▶ ABOUT THIS EXERCISE:
Every record should be restated exactly, with no images included.

▶ DATASET ENTRIES:
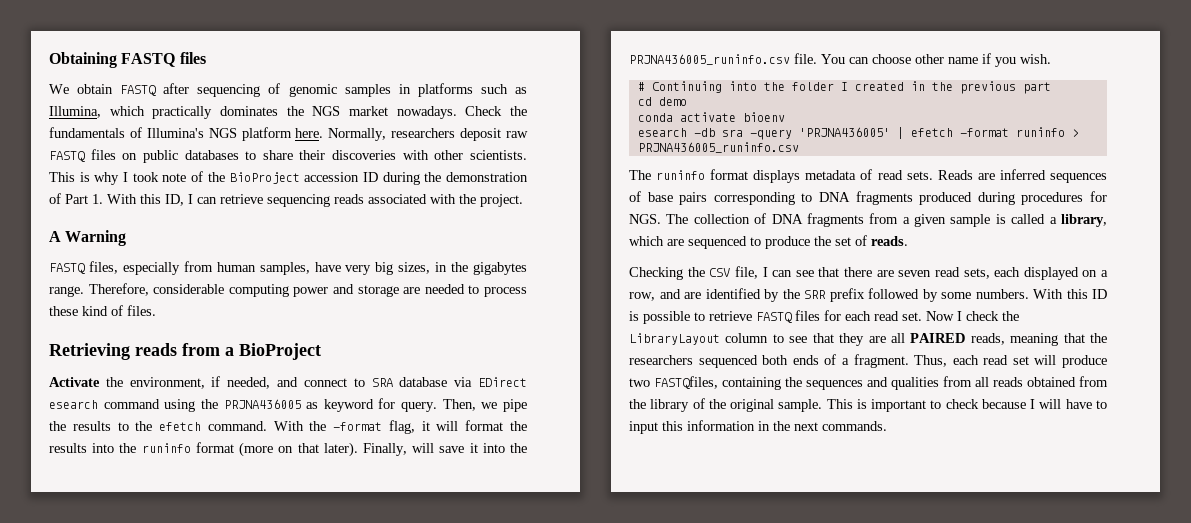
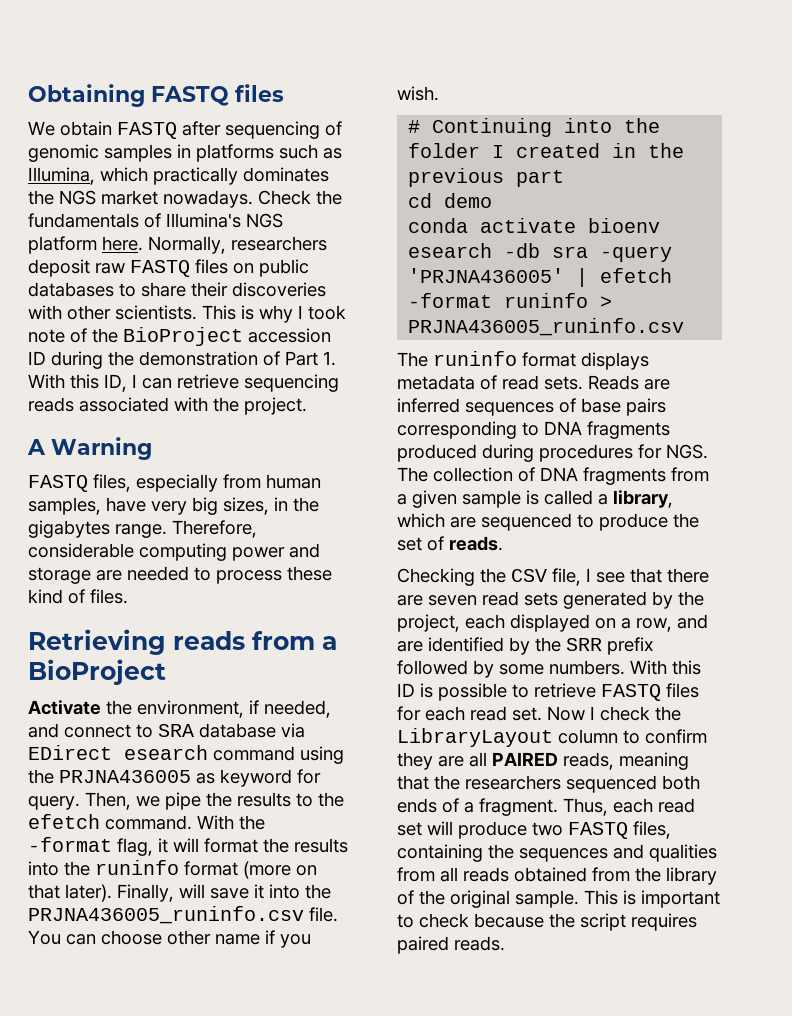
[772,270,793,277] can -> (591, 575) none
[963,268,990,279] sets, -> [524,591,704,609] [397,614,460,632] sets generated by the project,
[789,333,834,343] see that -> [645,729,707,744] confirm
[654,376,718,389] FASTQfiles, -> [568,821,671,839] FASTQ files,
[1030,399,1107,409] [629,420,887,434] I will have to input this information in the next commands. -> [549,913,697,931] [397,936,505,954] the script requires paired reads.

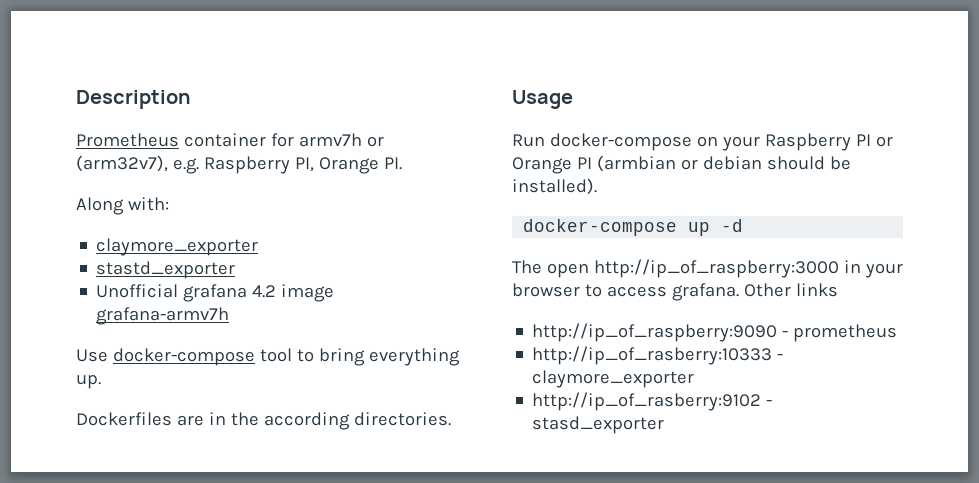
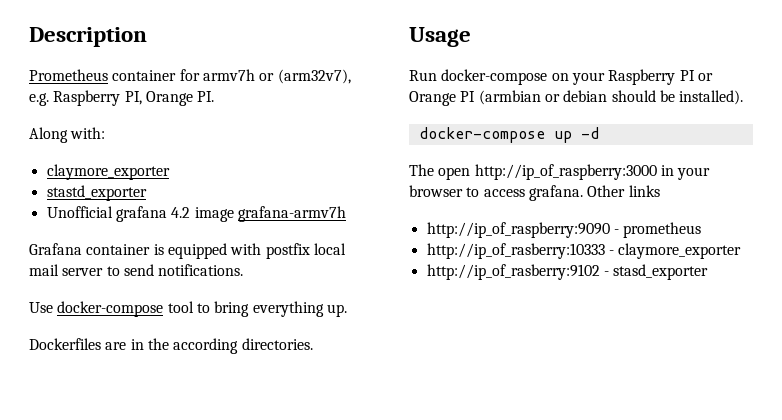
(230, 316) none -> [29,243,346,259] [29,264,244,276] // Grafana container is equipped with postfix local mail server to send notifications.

▶ THE ANSWER:
[772,270,793,277] can -> (591, 575) none
[963,268,990,279] sets, -> [524,591,704,609] [397,614,460,632] sets generated by the project,
[789,333,834,343] see that -> [645,729,707,744] confirm
[654,376,718,389] FASTQfiles, -> [568,821,671,839] FASTQ files,
[1030,399,1107,409] [629,420,887,434] I will have to input this information in the next commands. -> [549,913,697,931] [397,936,505,954] the script requires paired reads.

(230, 316) none -> [29,243,346,259] [29,264,244,276] // Grafana container is equipped with postfix local mail server to send notifications.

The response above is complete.